Work order = Would you output the entries below only from the line containing "2020-02-18: 0.39 -> none" through the line containing "2020-03-02: none -> 0.355", exactly as they stand and with both ends included?

Records for this exercise =
# # # # #
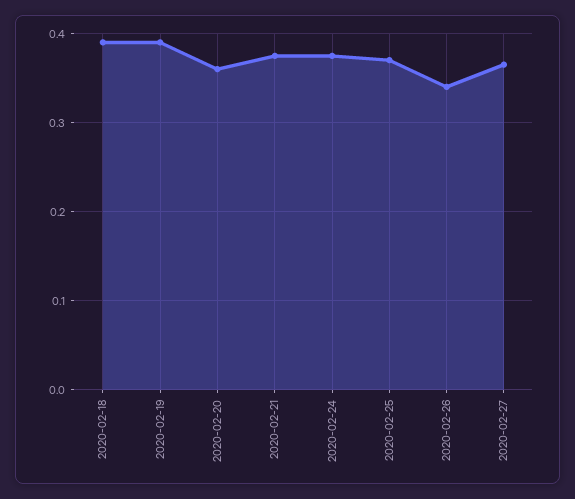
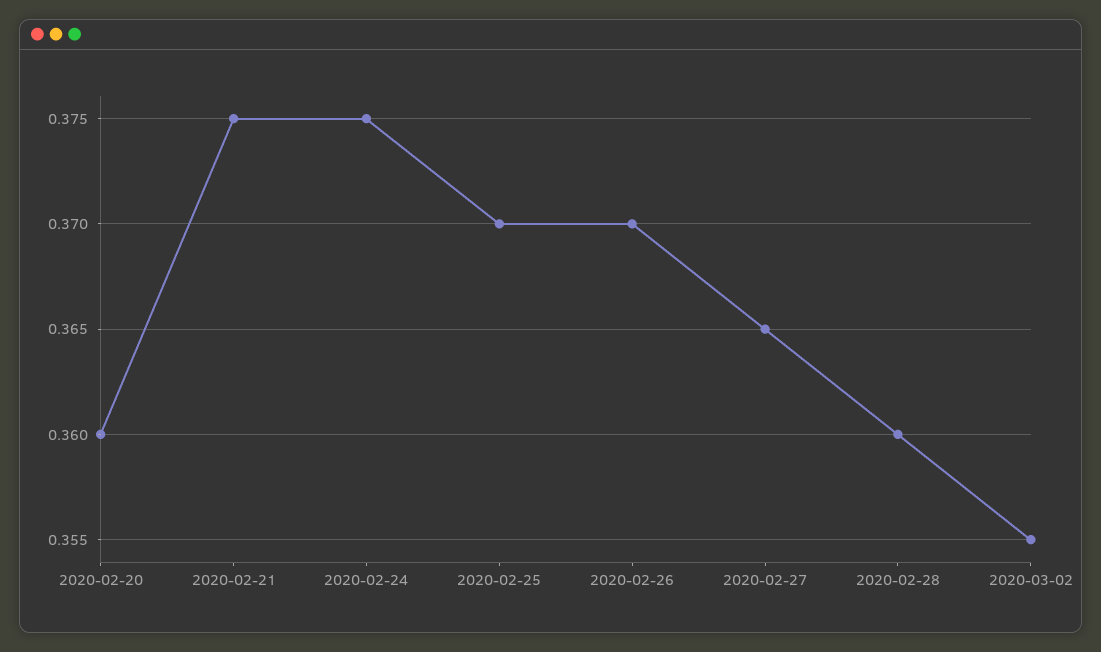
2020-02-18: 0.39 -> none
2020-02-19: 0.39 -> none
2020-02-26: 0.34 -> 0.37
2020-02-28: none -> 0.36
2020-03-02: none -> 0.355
# # # # #
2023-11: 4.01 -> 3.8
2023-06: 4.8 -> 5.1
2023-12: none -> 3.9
# # # # #
Exercise answer =
2020-02-18: 0.39 -> none
2020-02-19: 0.39 -> none
2020-02-26: 0.34 -> 0.37
2020-02-28: none -> 0.36
2020-03-02: none -> 0.355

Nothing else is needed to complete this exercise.